Introduction to the Go Runtime Scheduler

The Go runtime scheduler is at the heart of what gives Go great performance when writing programs that are highly I/O bound. Tens or even hundreds of thousands of Goroutines can be run concurrently. It’s not necessary to understand how the Go Runtime Scheduler works to take advantage of its power but it can certainly help to take further advantage. For instance, it’s a commonplace misconception that the number of goroutines should be kept low for higher performance and that the number of goroutines should be similar to the number of threads you may have in a multithreaded program, but this is not the case. Let’s dive into it.

Goroutines

A Goroutine is a light-weight process managed by the Go runtime which is compiled into every Go program. This means it’s managed completely in userspace and not by the operating system. There many other names you may have heard of for this such as green threads or M:N threading. Many goroutines are typically mapped onto a much smaller set of operating system threads. In Go you could imagine the “N” in M:N threading to be a G.

Goroutine Scheduler

The scheduling system in Go has three main components of its model, the processor (P), the goroutine (G) and the machine (M). Goroutines could be more accurately described as M:P:G threading rather than M:N threading due to having an intermediate abstraction for mapping userspace runtime threads (G) to real OS threads (M). The machine (M) is an operating system thread and may have one goroutine executing on it at once. The Go runtime manages a pool of Ms. A processor (P) is associated with a specific M. The number of Ps is set by the GOMAXPROCs environment variable which is normally set to be the number of CPUs available to minimise the amount of context switching needed between real threads by the OS, thus enabling higher utilisation. The P holds the state for deciding which G will be run on the M and the main mechanism for this is the local run queue (LRQ) that each P holds. When deciding which G to run next on the M the P will check which G is next in the LRQ. There is also a global run queue (GRQ). Every 1/61 ticks of the scheduler the P will schedule the next G on the GRQ to run on the M. This is done to ensure fairness.
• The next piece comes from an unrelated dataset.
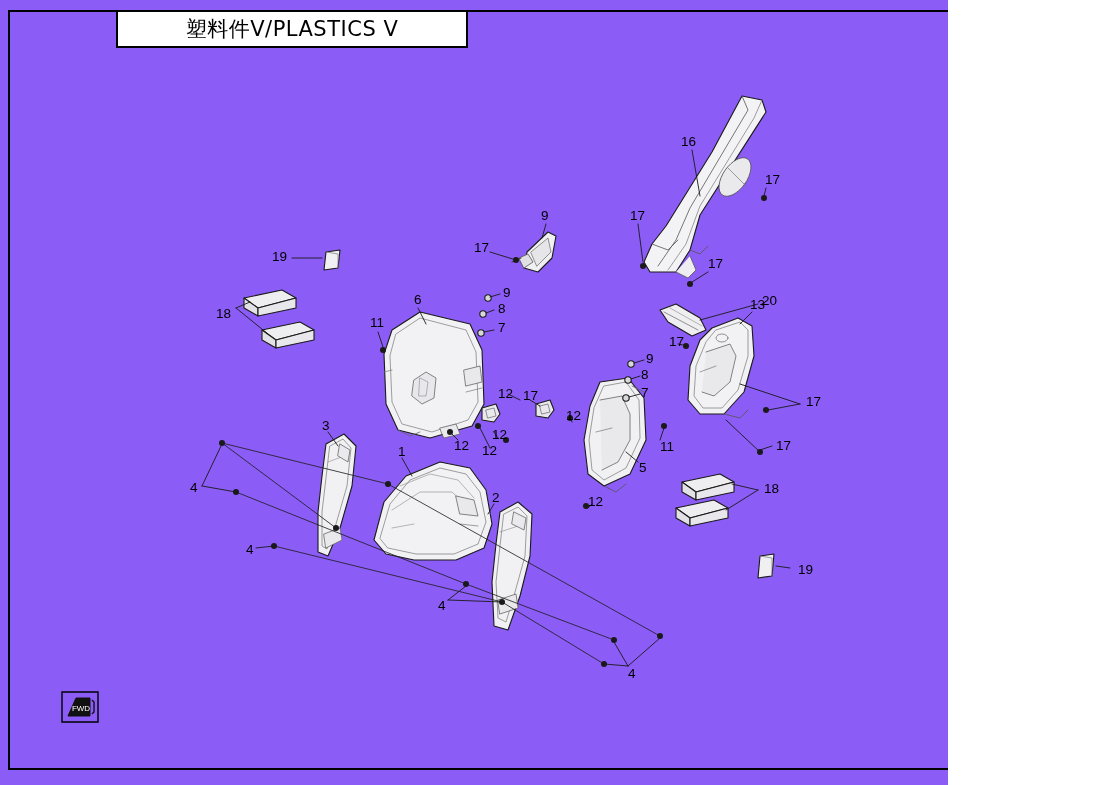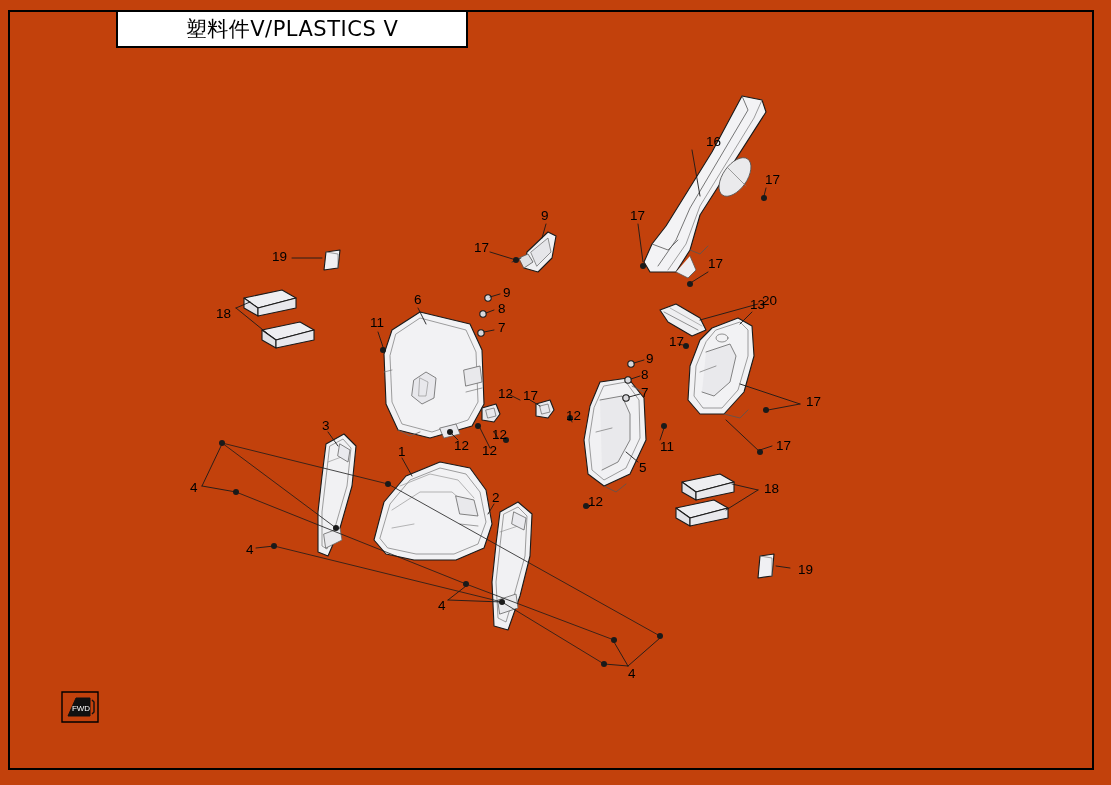"塑料件Ⅴ/PLASTICS Ⅴ" #page { background: #c2410c -> #8b5cf6; width: 1111px -> 948px }
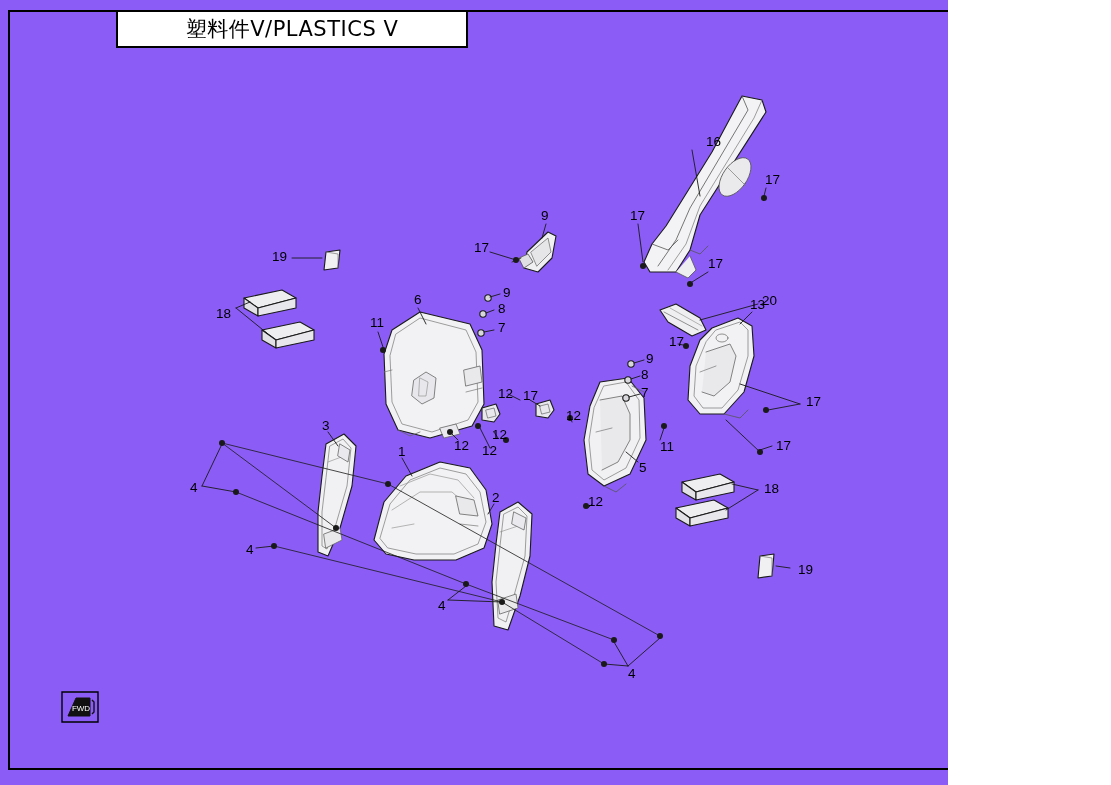"16" div.callout { left: 706px -> 681px }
The primary mechanism for Gs to enter the LRQ of a P is whenever the G running on the current P’s M spawns a new G. The currently running G will be preempted after 10ms by the runtime and put to the back of the queue. Whenever the LQR becomes empty the P will attempt to find some new Gs to put into the LRQ. At the time of writing, the scheduler will try and find a runnable G by first checking the GRQ, then the network poller and then resort to work stealing if neither of the previous methods yields any runnable Gs.

The work-stealing mechanism has some interesting aspects. The first is that the work-stealing may run up to 4 times if it is not successful. The second is that on the first iteration of the work-stealing, the P will first try and run any ready timers on every other P and then check its own LRQ again in case the timers caused any ready Gs to be enqueued back onto its LRQ. After running timers and checking its own LRQ the P will attempt to steal half the Gs from another P. If no Gs are available after 4 iterations the scheduler returns back to the start of the scheduling process of checking its own LRQ then the netpoller and GRQ.

When a G is executing on an M there are several mechanisms that will stop it from running to allow another G to run. Gs may be preempted after 10ms as already mentioned. The G may also finish execution and have nothing left to run. There are a group of operations that will cause the G to be dropped by the M. These include syscalls and other blocking operations such as waiting on timers and writing or reading from channels. Syscalls are treated differently to blocking operations controlled by the runtime. For blocking operations such as a timer the G is parked and re-queued when the operation is completed. Blocking syscalls are handled in a special way and non-blocking syscalls (network I/O) are handled by a component called the netpoller. The netpoller will be discussed in a section of its own.

When a blocking syscall occurs, the processor will become detached from the machine and will be attached to a new machine. The blocking goroutine stays executing on the machine. Once the syscall is complete the G will be detached from the M and placed back onto the LRQ of the P it originated from and the M will be added to the list of free Ms. The G may fail to be added back to the old P, in which case the runtime will try and add the G to the LRQ of any idle P. If this fails it will be added to the GRQ.

The Network Poller

The network poller (netpoller) handles any non-blocking IO. Goroutines are passed the netpoller which manages a set of file descriptors to be “polled” for readiness. The mechanism behind the polling is mostly operating system specific with some non operating specfic specific code.

The netpoller runs as a background thread that calls the underlying OS periodically for file descriptors that have finished their IO. Since there is no running process related to the background thread, any goroutines that become ready during the periodic checks are added to the global run queue. The netpoller is also called at special points during scheduling as an optimisation. One of these special cases is when the LRQ of a process has run out of goroutines, the netpoller is checked for any ready goroutines and these goroutines are put onto the process’s LRQ before attempting to work steal from another LRQ.

The netpoller uses different mechanisms depending on which OS it’s running on. On Linux, the go runtime uses the “epoll” API. The “epoll” API provided by Linux is described as the “I/O event notification facility” by the Linux man-pages. On MacOS the go runtime uses a similar facility provided called “kqueue”. How these operating system APIs work and how the Go runtime integrates with them is out of scope for this article.

Summary

The Go runtime scheduler is designed in a way that the scheduling decisions can be distributed among a set of what we call “processors”. This is done to ensure the scheduler can scale to a large number of CPUs. We have also seen that the scheduler employs a number of mechanisms to ensure fairness including work-stealing, pre-emption and running Gs from the GRQ periodically instead of always running from the LRQ. The purpose of such a userspace threading mechanism is to maximise CPU utilisiation for massively concurrent workloads. The Go runtime’s handling of nonblocking IO allows for a large number of Gs to be waiting on network calls while still allowing the CPUs to be used for Gs which can execute work. The combination of all these features is a large factor in the rise of Go’s use in the Cloud Native space where programs often need to handle a large number of incoming and outgoing network connections.

Written on January 3, 2021